Denying the offence Mrs Ronis, from Luton, said her dog had never been aggressive and claimed the other Akita had attacked first.

She said: ‘Eddie was never dangerous or out of control. She suffered her injury by getting between two dogs.’

Mrs Ronis claims that Miss Nelson had told her at the time ‘dogs will be dogs, don’t worry about it’.

‘If I had known then how this was going to unravel I would have got more witnesses,’ she said.

During the trial it was revealed Miss Nelson, from County Durham, had been sacked from her accountant’s job after stealing £10,000 from her employer and had pleaded guilty to 11 counts of fraud by abuse of position.

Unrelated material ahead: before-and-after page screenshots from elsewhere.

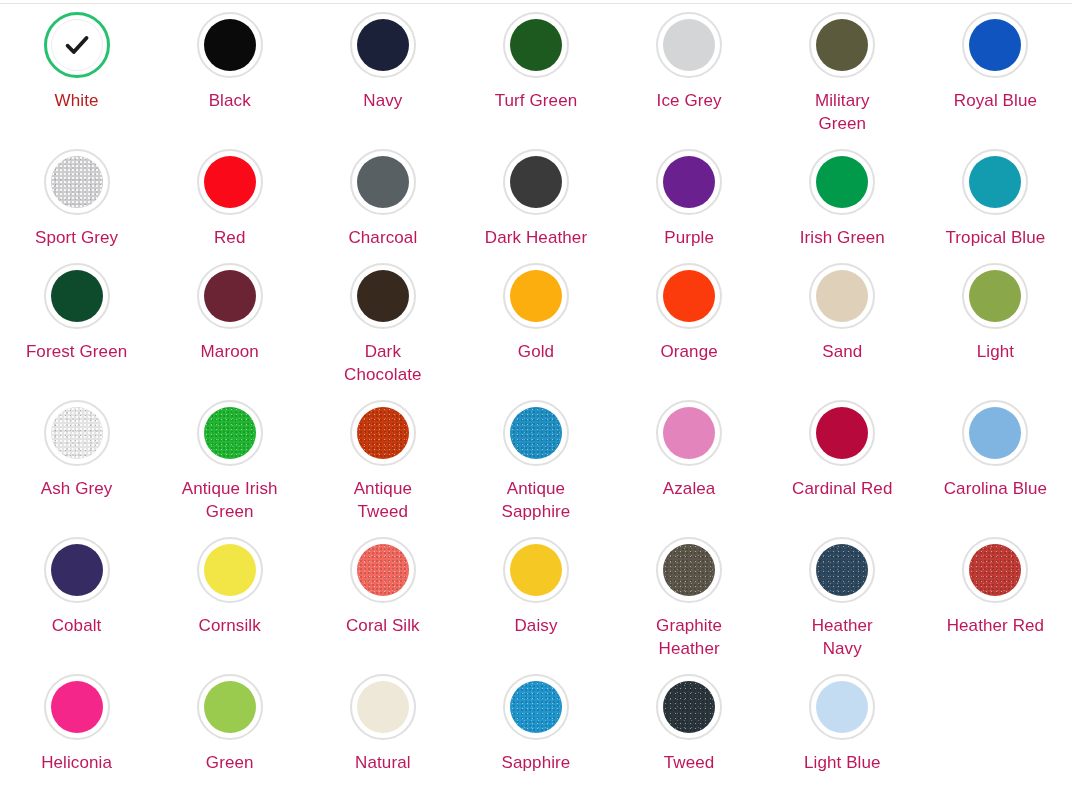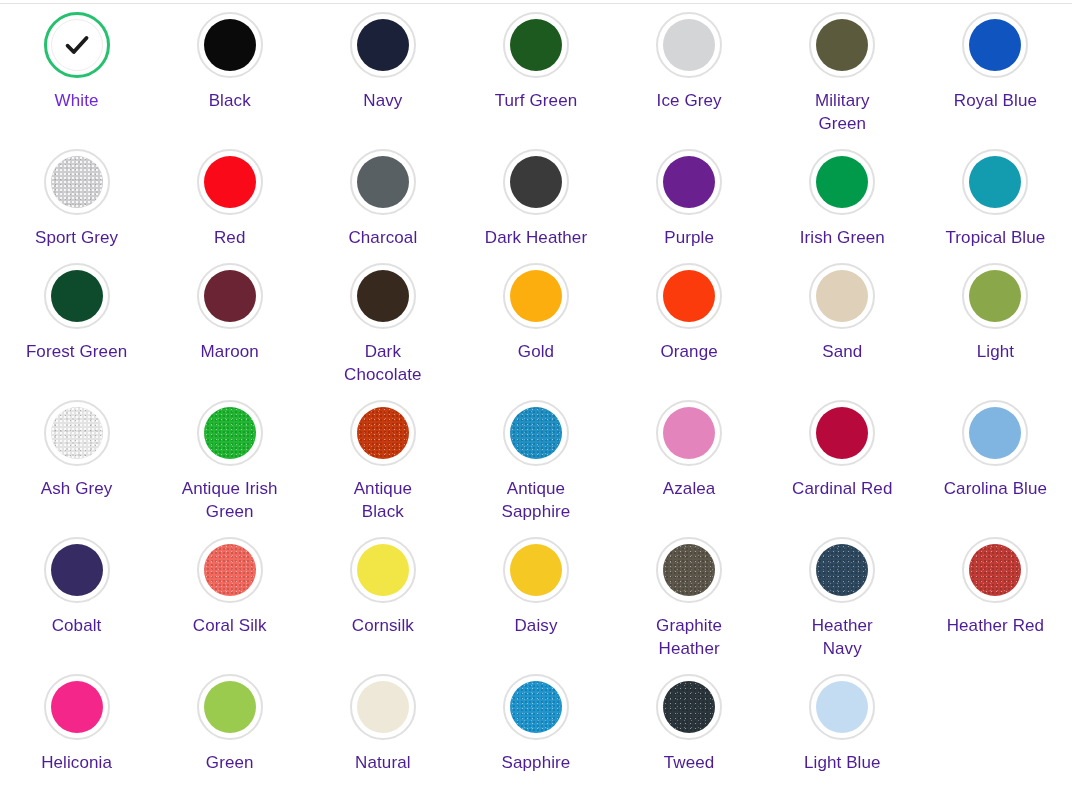--- a/index.html
+++ b/index.html
@@ -138,7 +138,7 @@
   }
 
   .swatch.is-selected .swatch-label {
-    color: #6d28d9;
+    color: #b91c1c;
   }
 </style>
 </head>

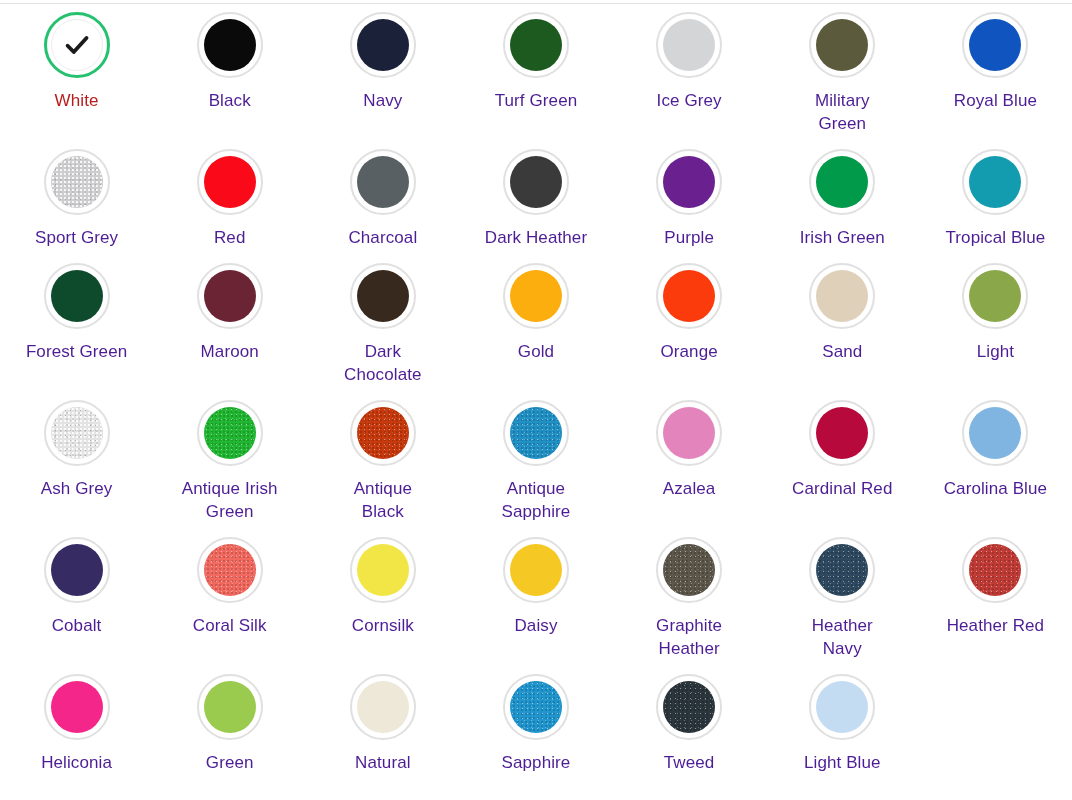--- a/index.html
+++ b/index.html
@@ -131,7 +131,7 @@
     font-size: 17px;
     line-height: 23px;
     letter-spacing: 0.1px;
-    color: #4c1d95;
+    color: #be185d;
     text-align: center;
     max-width: 104px;
     font-weight: 400;

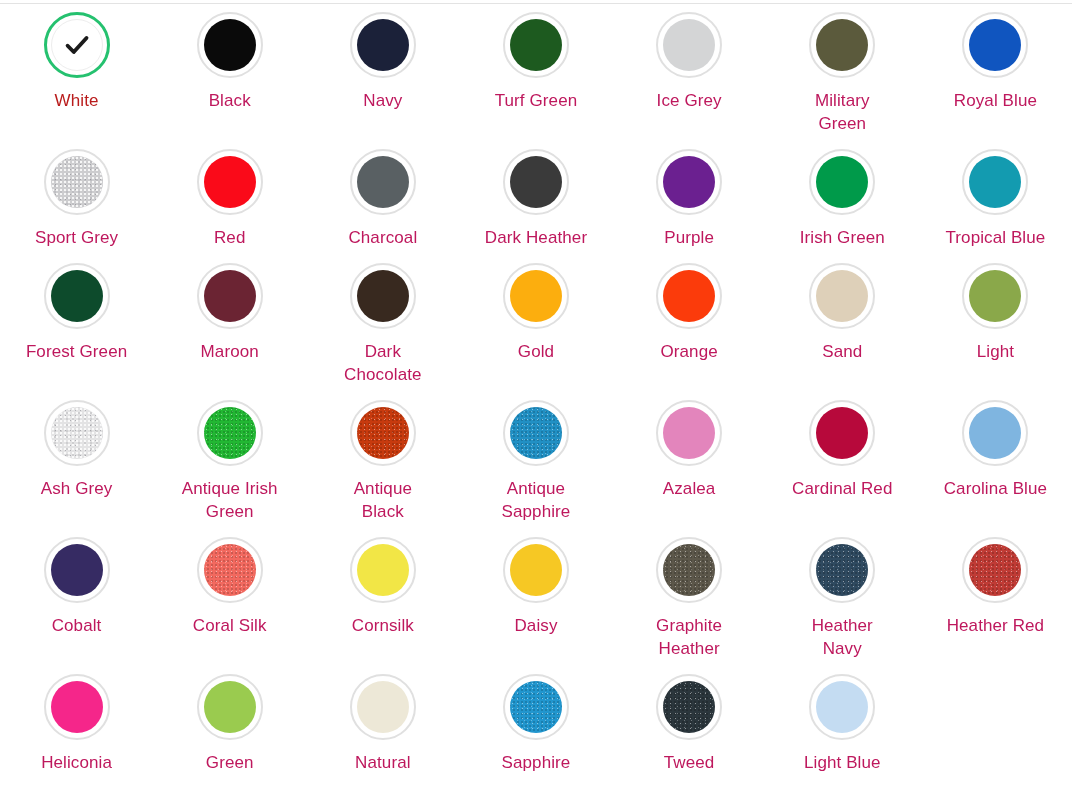--- a/index.html
+++ b/index.html
@@ -294,7 +294,7 @@
         <div class="swatch-ring">
           <div class="swatch-disc textured" style="background: rgb(199, 58, 14);"></div>
         </div>
-        <div class="swatch-label">Antique Black</div>
+        <div class="swatch-label">Antique Tweed</div>
       </div>
       <div class="swatch">
         <div class="swatch-ring">

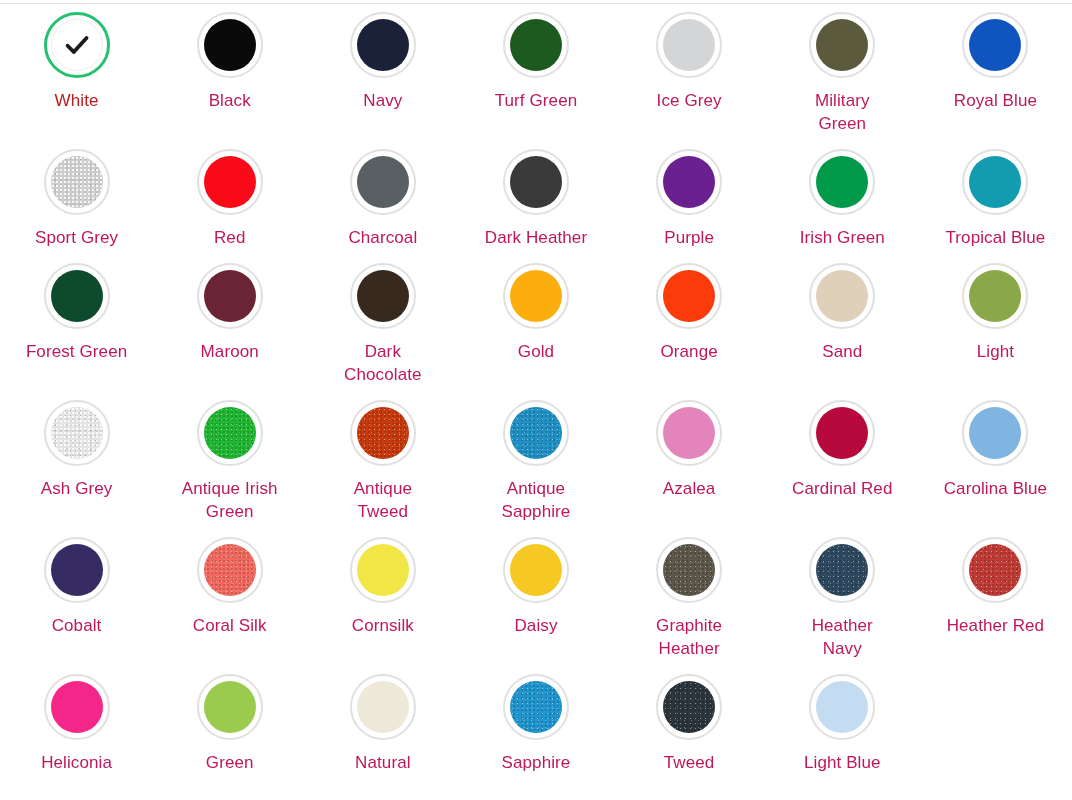--- a/index.html
+++ b/index.html
@@ -328,18 +328,18 @@
       </div>
       <div class="swatch">
         <div class="swatch-ring">
+          <div class="swatch-disc" style="background: rgb(242, 230, 70);"></div>
+        </div>
+        <div class="swatch-label">Cornsilk</div>
+      </div>
+      <div class="swatch">
+        <div class="swatch-ring">
           <div class="swatch-disc textured" style="background: rgb(242, 105, 95);"></div>
         </div>
         <div class="swatch-label">Coral Silk</div>
       </div>
       <div class="swatch">
         <div class="swatch-ring">
-          <div class="swatch-disc" style="background: rgb(242, 230, 70);"></div>
-        </div>
-        <div class="swatch-label">Cornsilk</div>
-      </div>
-      <div class="swatch">
-        <div class="swatch-ring">
           <div class="swatch-disc" style="background: rgb(246, 200, 36);"></div>
         </div>
         <div class="swatch-label">Daisy</div>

Lorain Ronis (above), 52, was found guilty of
letting Eddie be dangerously out of control in public

She was sentenced to eight months in prison, suspended for 12 months.

Mrs Ronis claimed Miss Nelson’s need for money to repay her employer was behind the allegation. She also claimed  that the other witnesses were fierce rivals on the dog show  circuit. ‘They are my competitors, they don’t like me,’ she  told the court.

Convicting Mrs Ronis of the offence, district judge Ian Strongman said he found Eddie had caused the injuries to Miss Nelson, but made no order to have the dog destroyed.

He said: ‘I’m satisfied when the dog started misbehaving Mrs Ronis tried her best to pull it back.’

He adjourned the case for sentence until August 14.